> _DATA FOR PROCESSING_:
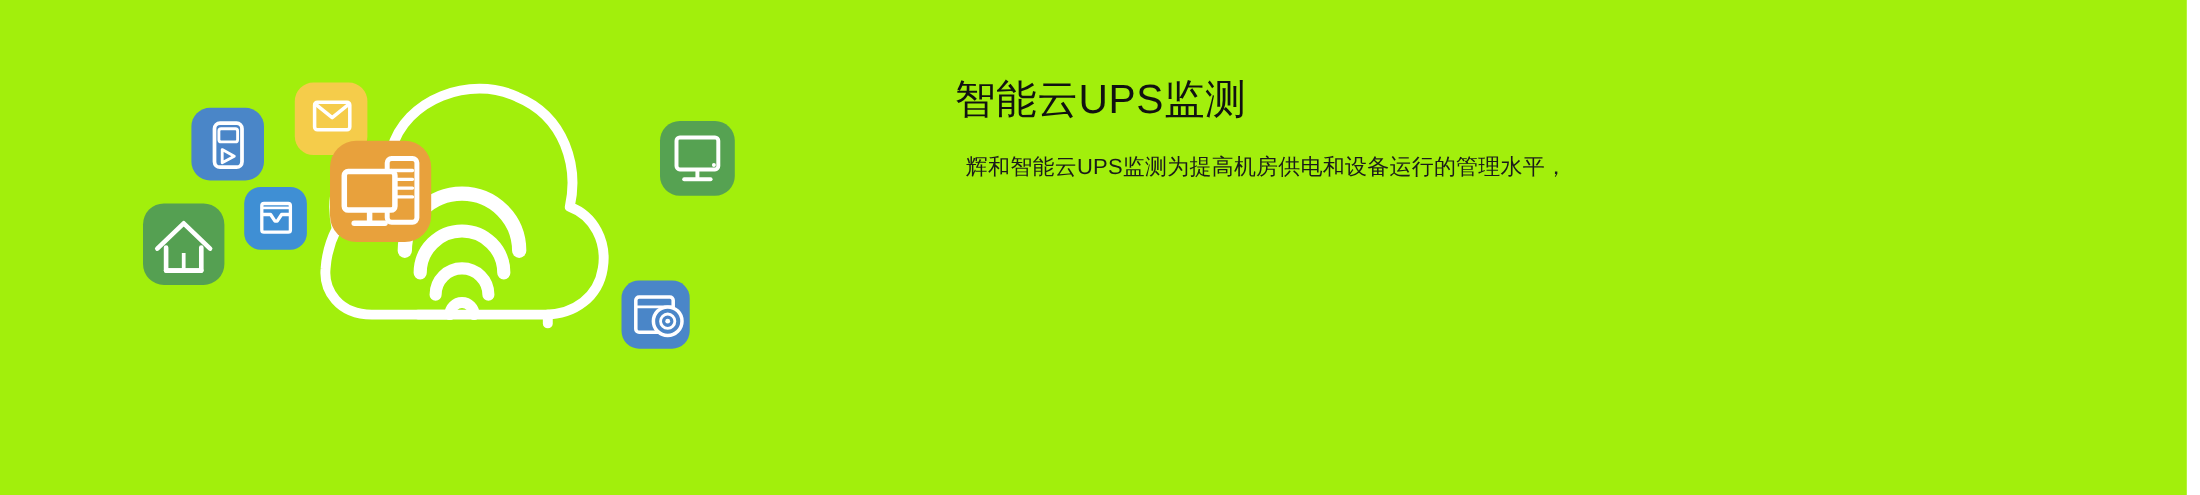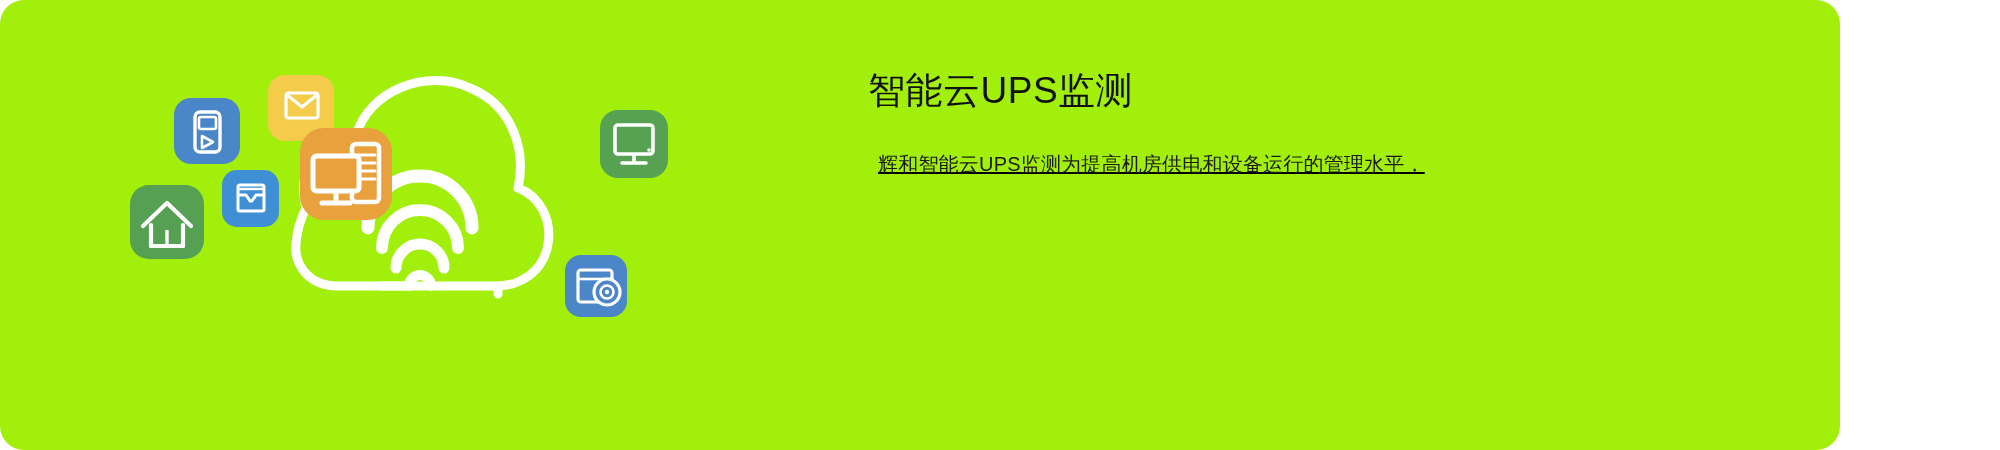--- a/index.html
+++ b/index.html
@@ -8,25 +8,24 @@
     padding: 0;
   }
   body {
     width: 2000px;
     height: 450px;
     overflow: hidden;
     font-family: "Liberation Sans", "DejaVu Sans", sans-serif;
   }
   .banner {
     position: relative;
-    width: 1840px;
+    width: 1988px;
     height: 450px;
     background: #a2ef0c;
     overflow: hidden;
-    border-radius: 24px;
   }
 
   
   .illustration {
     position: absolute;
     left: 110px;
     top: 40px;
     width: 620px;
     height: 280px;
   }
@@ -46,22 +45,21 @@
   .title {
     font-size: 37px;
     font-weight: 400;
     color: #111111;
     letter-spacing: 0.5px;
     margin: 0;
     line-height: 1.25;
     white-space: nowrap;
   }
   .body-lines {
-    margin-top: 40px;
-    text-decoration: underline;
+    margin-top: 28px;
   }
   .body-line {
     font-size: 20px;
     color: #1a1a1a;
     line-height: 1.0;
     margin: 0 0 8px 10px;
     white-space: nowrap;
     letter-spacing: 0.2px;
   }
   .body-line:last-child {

> _EXERCISE PROMPT_: Your answer is a single number: the count of lines in the records holding the string "font".

> _TASK RESULT_: 4